## WHAT YOU NEED TO DO
Which lines of the listing hold the string "update"? Copy those lines.
· · ·
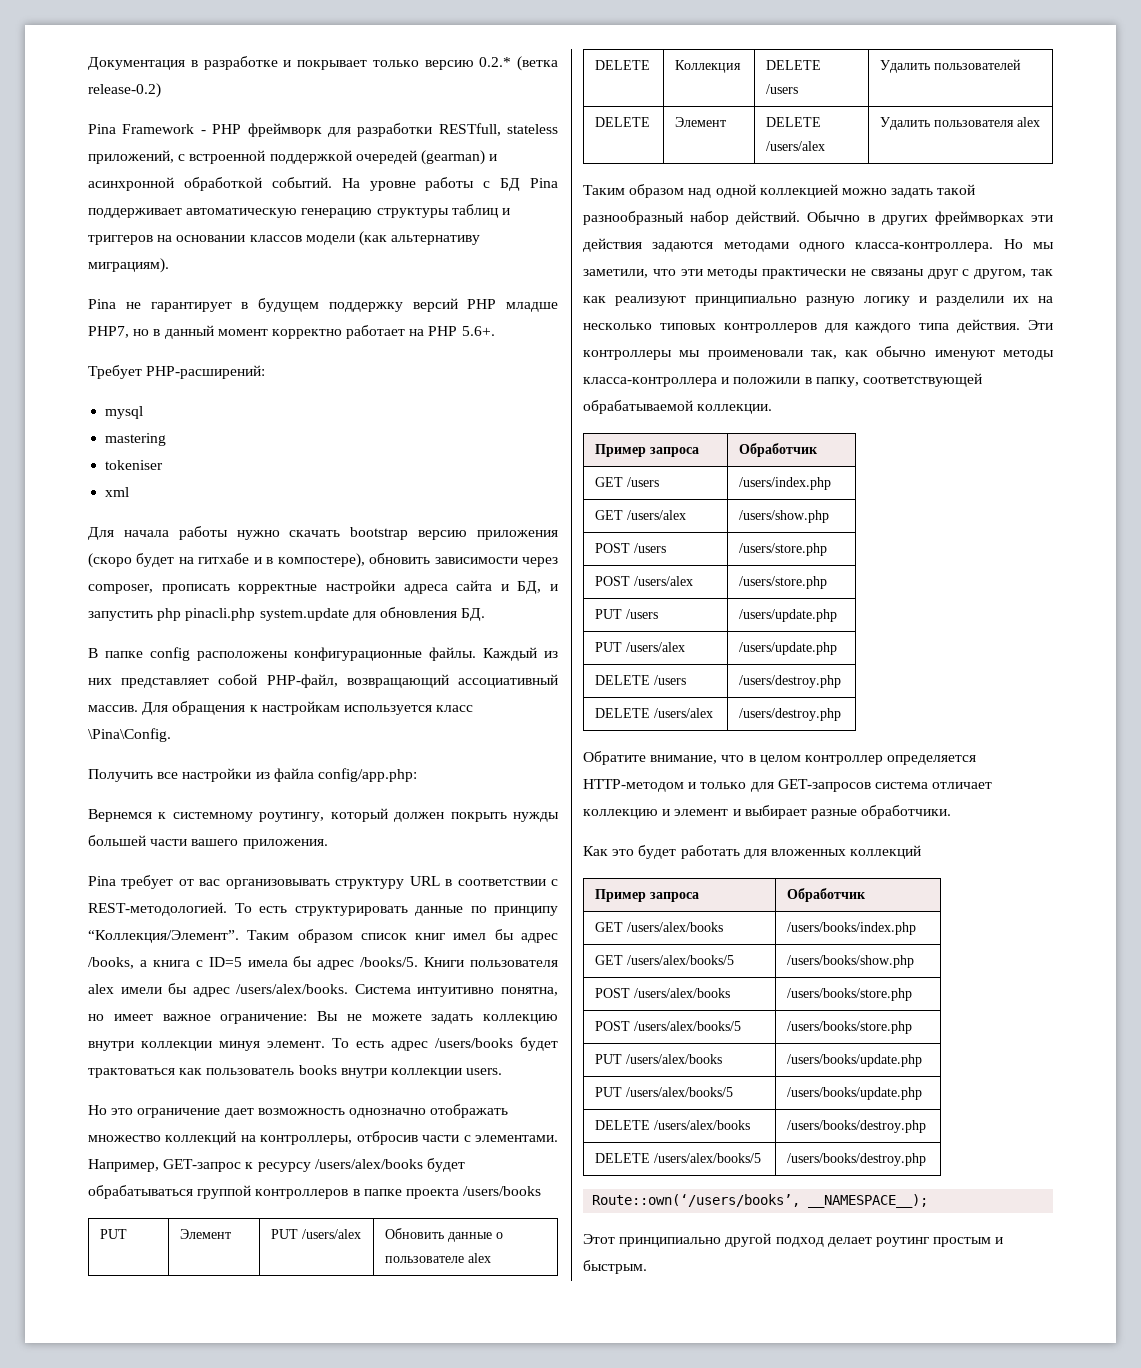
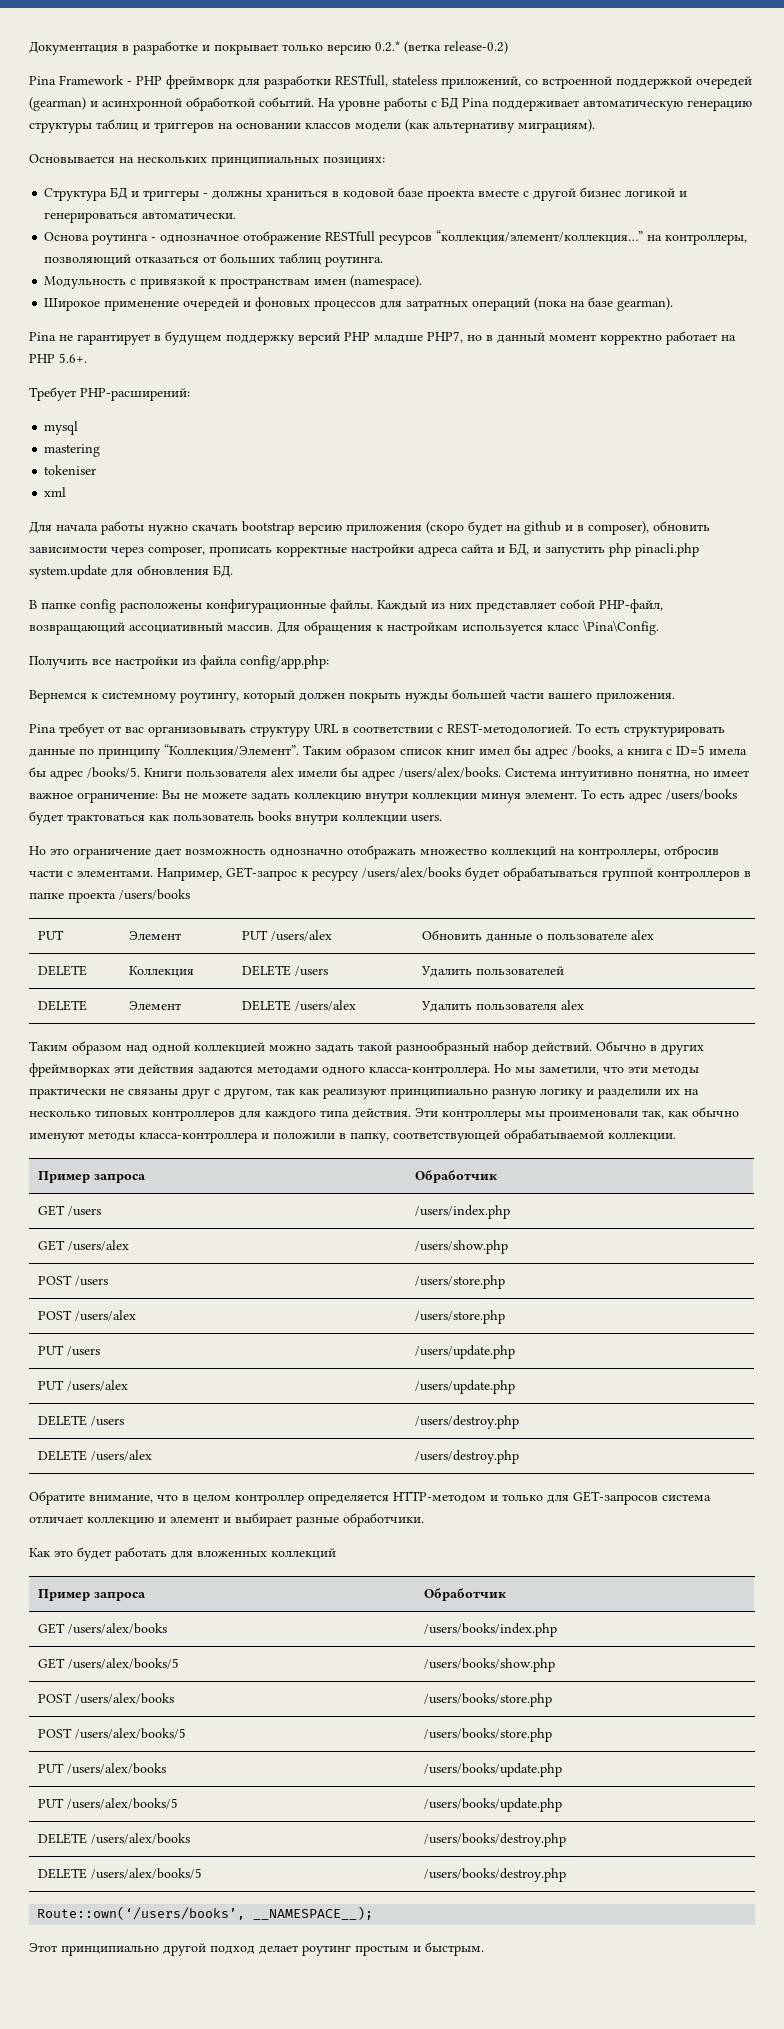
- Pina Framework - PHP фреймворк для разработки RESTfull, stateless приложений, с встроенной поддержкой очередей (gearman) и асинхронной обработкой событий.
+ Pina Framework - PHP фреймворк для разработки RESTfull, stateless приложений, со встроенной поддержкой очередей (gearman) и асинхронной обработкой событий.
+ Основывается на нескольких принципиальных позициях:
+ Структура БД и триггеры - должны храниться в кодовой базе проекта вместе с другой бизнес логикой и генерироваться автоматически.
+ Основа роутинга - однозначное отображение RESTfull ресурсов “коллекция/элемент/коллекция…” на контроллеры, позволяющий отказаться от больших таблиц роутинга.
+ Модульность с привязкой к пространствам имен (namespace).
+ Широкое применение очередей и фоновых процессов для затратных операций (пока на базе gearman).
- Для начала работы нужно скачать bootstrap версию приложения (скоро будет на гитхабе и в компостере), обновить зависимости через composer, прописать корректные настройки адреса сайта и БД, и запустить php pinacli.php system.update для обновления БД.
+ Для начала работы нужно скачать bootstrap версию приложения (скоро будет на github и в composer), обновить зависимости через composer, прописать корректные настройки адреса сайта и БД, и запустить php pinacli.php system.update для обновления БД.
· · ·
## SOLUTION
- Для начала работы нужно скачать bootstrap версию приложения (скоро будет на гитхабе и в компостере), обновить зависимости через composer, прописать корректные настройки адреса сайта и БД, и запустить php pinacli.php system.update для обновления БД.
+ Для начала работы нужно скачать bootstrap версию приложения (скоро будет на github и в composer), обновить зависимости через composer, прописать корректные настройки адреса сайта и БД, и запустить php pinacli.php system.update для обновления БД.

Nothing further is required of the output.